We have also continued to see an increase in the adoption of Wise Account, which drives also higher retention with the broader use of our products. In last year, in 2025, over 3.5 million people started to use the Wise Account. We have also seen a strong growth from card-only customers, which represents around a fifth of our active customers based in Q4 2025. As a result of these factors, card and other revenues increased by 45% year on year last year in 2025. We saw an increase of 31% in card revenue to GBP 200 million-GBP 220 million, and 71% growth in other revenue to GBP 152 million, out of which nearly 10% was coming from our asset product. This increased adoption of the Wise Account is also driving an increase in customer holdings.

In 2025, we saw an increase of 33% year on year in customer holdings to GBP 21.5 billion. This includes GBP 17 billion, sorry, from customer holding balance in the Wise Account and GBP 4.5 billion in asset under management. We have seen a 55% increase in asset under management as the increased numbers of customers now benefit from our Wise Asset product today. Through Wise Asset, our customers can earn interest on their balance by investing their money in a money market fund. Wise Asset is now live in Singapore, in Australia, in Europe, including the U.K., where we can directly pay the interest to our customers, as you surely know. Overall, our underlying income increased by 16% to GBP 1.4 billion, mainly driven growth by the personal segment, as I mentioned before, by 18%.

This growth in the Wise Account has allowed us to further diversify our underlying income, with 38% of underlying income now coming from card, other, and also underlying interest income. Now I'd like to move to our cost structure and profitability.
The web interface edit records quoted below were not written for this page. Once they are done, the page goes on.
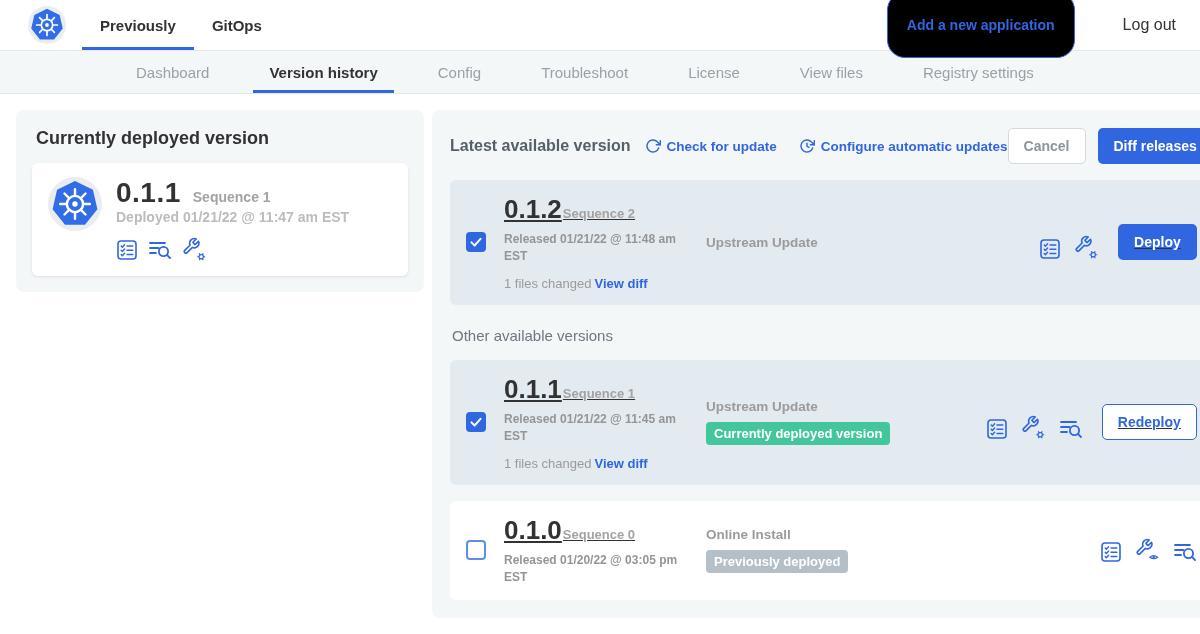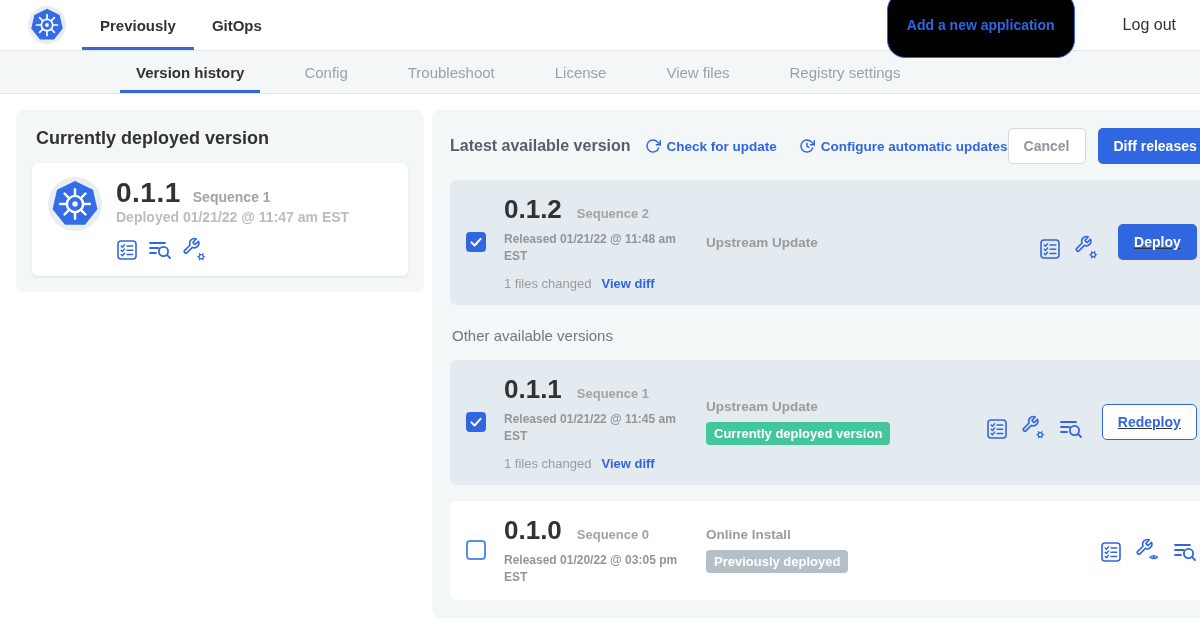--- a/index.html
+++ b/index.html
@@ -60,25 +60,25 @@
   .btn-primary { background:#3066e0; color:#fff; }
   .btn-outline { background:#fff; border-color:#3066e0; color:#3066e0; }
 
   .version-row { display:flex; align-items:center; border-radius:6px; padding:14px 16px; margin-top:16px; }
   .version-row.selected { background:#e3eaf0; }
   .version-row.plain { background:#fff; }
   .checkbox { width:20px; height:20px; border-radius:4px; flex:none; cursor:pointer; }
   .checkbox.checked { background:#3066e0; display:flex; align-items:center; justify-content:center; }
   .checkbox.unchecked { background:#fff; border:2px solid #5b8def; }
   .v-block { margin-left:18px; width:200px; flex:none; }
-  .v-line { display:flex; align-items:baseline; gap:15px; }
+  .v-line { display:flex; align-items:baseline; gap:1px;text-decoration:underline; }
   .v-num { font-size:26px; font-weight:700; color:#323232; }
   .v-seq { font-size:13px; color:#a3a3a3; font-weight:600; }
   .v-released { font-size:12px; color:#959595; font-weight:700; margin-top:6px; max-width:198px; line-height:1.45; }
-  .v-files { display:flex; gap:10px; margin-top:10px; font-size:13px; align-items:baseline; }
+  .v-files { display:flex; gap:3px; margin-top:10px; font-size:13px; align-items:baseline; }
   .files-changed { color:#9b9b9b; }
   .view-diff { color:#3066e0; font-weight:700; cursor:pointer; }
   .src-block { flex:1; padding-left:2px; }
   .src-label { font-size:13.5px; font-weight:700; color:#9b9b9b; }
   .badge { display:inline-block; margin-top:8px; padding:4px 8px; border-radius:4px;
            font-size:13px; font-weight:700; color:#fff; }
   .badge.green { background:#44c69d; }
   .badge.gray  { background:#b5bfc7; }
   .row-actions { display:flex; align-items:flex-end; gap:13px;text-decoration:underline; }
   .row-actions .btn { margin-left:6px; }
@@ -180,20 +180,23 @@
   <div class="top-tab">
     <span>GitOps</span>
   </div>
   <div class="topnav-right">
     <button class="add-app-btn">Add a new application</button>
     <span class="logout">Log out</span>
   </div>
 </div>
 
 <div class="subnav">
+  <div class="sub-tab">
+      <span>Dashboard</span>
+    </div>
   <div class="sub-tab active">
       <span>Version history</span>
     </div>
   <div class="sub-tab">
       <span>Config</span>
     </div>
   <div class="sub-tab">
       <span>Troubleshoot</span>
     </div>
   <div class="sub-tab">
In 2025, cost of sales increased by 5%, which is significantly lower than compared to the underlying income growth of 16%. This allowed us to grow the underlying gross profit by 20% and expand our margin to 75% for the full year. This was mainly a result of banking and customer-related fees increasing by only 4% last year as we continue to enhance our infrastructure through direct integration. We talk about this into domestic payment systems. Also, alongside, we optimize our costs and are becoming more and more efficient.

The administrative expense increased by 25% last year to GBP 769 million as we continue to invest into the business and also providing a better experience for our customers. Our strong growth, alongside our relentless focus on driving cost efficiencies, delivered a profit before tax of GBP 282 million, an increase of 17% compared to the year before. Our underlying VPT margin was at 21%, which was flat year on year as we continue to invest in our business. While this margin remained above our midterm target of 13%-16%, we expect our investments into building the business and also sharing our economy of scale with our customers through pricing to narrow the gap.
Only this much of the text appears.